Recently, the Dominican Republic has made headlines over a controversial policy to deport Dominicans of Haitian descent to the other side of the island the two countries share. The policy has brought awareness to the complex legacy of race in the Dominican Republic--and other countries in the Latin American diaspora.

This recent headline draws concern for Dr. Silvio Torres-Saillant, who founded the CUNY Dominican Studies Institute at the City College of New York and is currently a professor of English at Syracuse University.

"The racial politics in the Dominican Republic today are made very complex by the other phenomenon, which is immigration politics, and its also connected with a labor-access problem. So there are many things going on at the same time," he says. "What's racial and what's not is not so easily determined."

But Torres-Saillant also says that the issue is not unique to the Dominican Republic, but is an issue with the colonized nations across the Western Hemisphere.

"We understand that the problem of immigrants is everywhere.
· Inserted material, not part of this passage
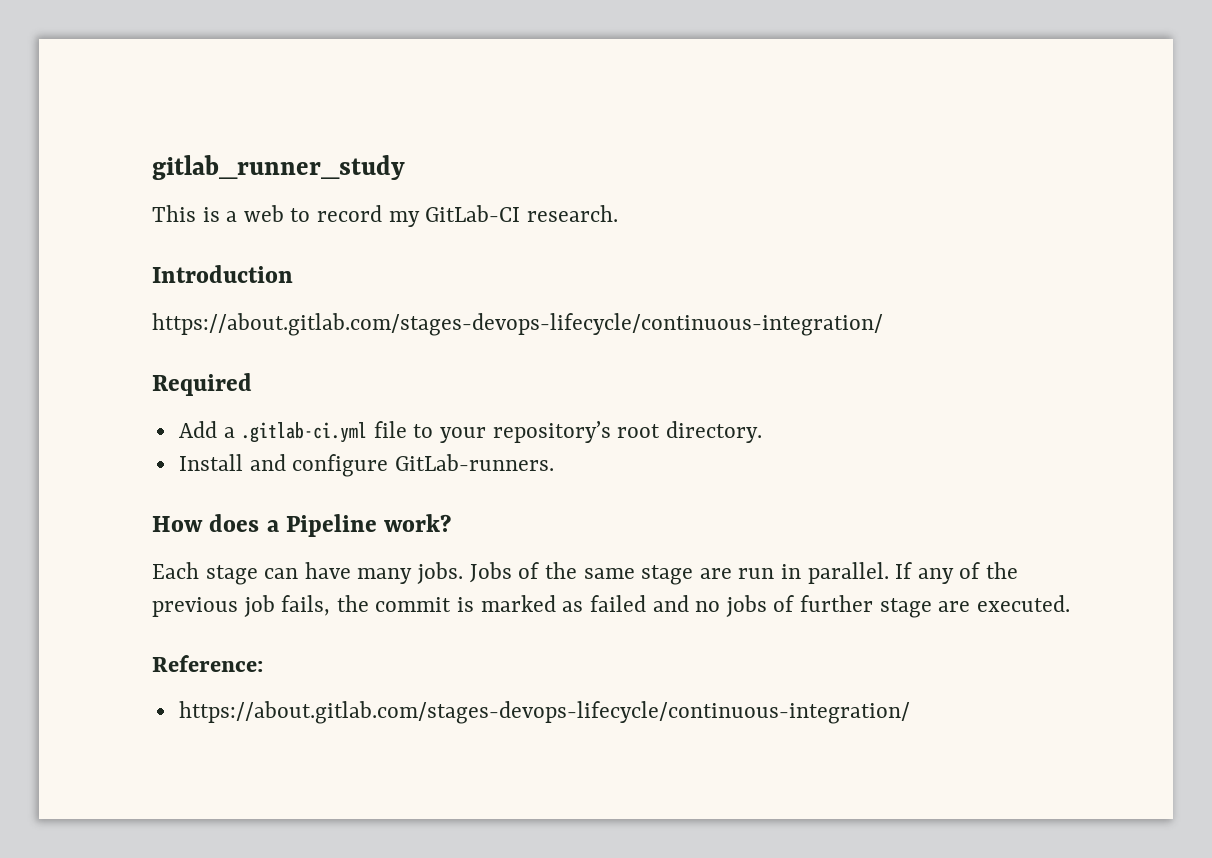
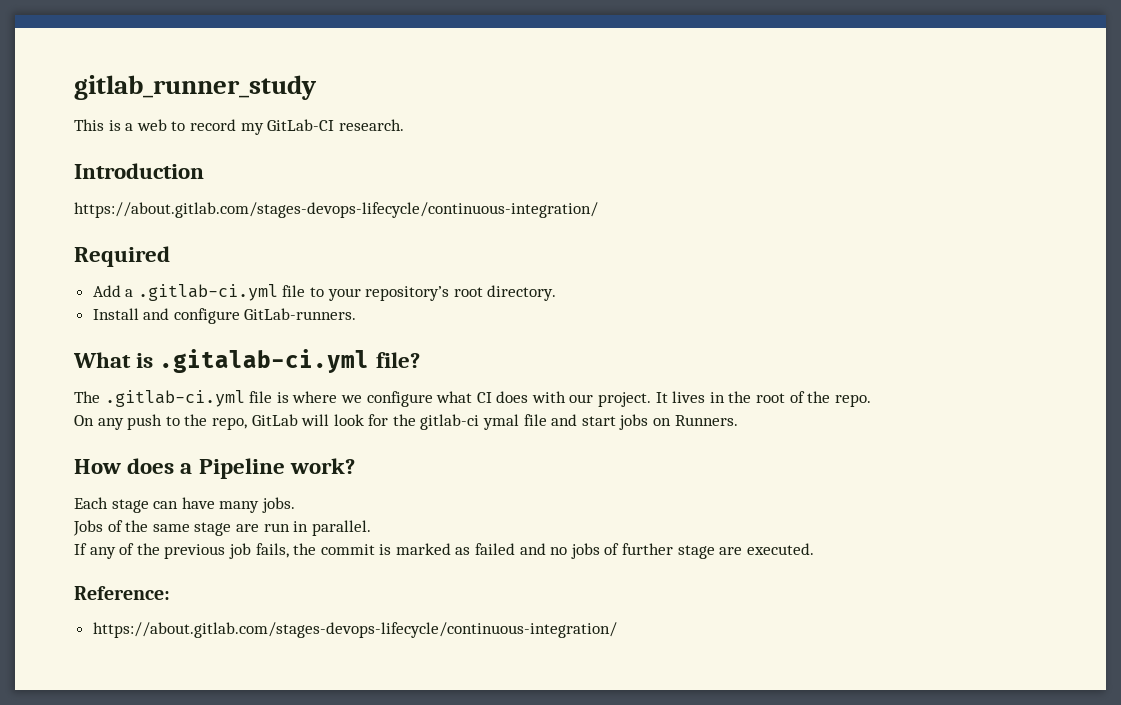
(554, 462) none -> [73,349,420,373] [74,390,871,407] [74,414,738,430] // What is .gitalab-ci.yml file? // The .gitlab-ci.yml file is where we configure what CI does with our project. It lives in the root of the repo. // On any push to the repo, GitLab will look for the gitlab-ci ymal file and start jobs on Runners.
(464, 573) none -> (295, 505) //
(889, 573) none -> (371, 528) //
Immigrants are disempowered in most places today," he continues. A supreme sense of nationalism propels some of the issues surrounding the policies on Haitian-descendant Dominicans and the idea that they are "invading the country."

Colonization spurs racism

But where the immigration issue diverges from an issue of race, Torres-Saillant says there is a sense of "Negrophobia and the social exclusions that stem from that is a pan-hemispheric issue, and it is still with us in the United States today. It's still in Colombia; it is still in Ecuador. The Black population of [many of these countries] is the most disempowered," he says.

"It's part of the European ideology," says Dr. Gregorio MoraTorres, a lecturer in the department of Mexican American studies at San Jose State University. "When they [came] to the New World, it doesn't really matter if [they] are Portuguese or if [they] are Spanish; [they] come to believe that [they] have been chosen by God to govern all of these dark-skinned people."

Torres-Saillant says that it is more than just a lofty ideal; public policy in the nations of the Western Hemisphere has been an accomplice to the attitudes that persist.

"The colony was based on maltreatment. It's not just that they were bad guys in the colonial period; it's that the colonial economy depended on the ongoing systematic diminishing of the humanity of major sectors of the population, by means of enslavement and by means of the kinds of occupations to which they were subjected," he says.

But a declaration of emancipation in each of the countries did not automatically bring with it the rights and privileges of full citizenship for those people who had been disenfranchised for centuries, says Torres-Saillant.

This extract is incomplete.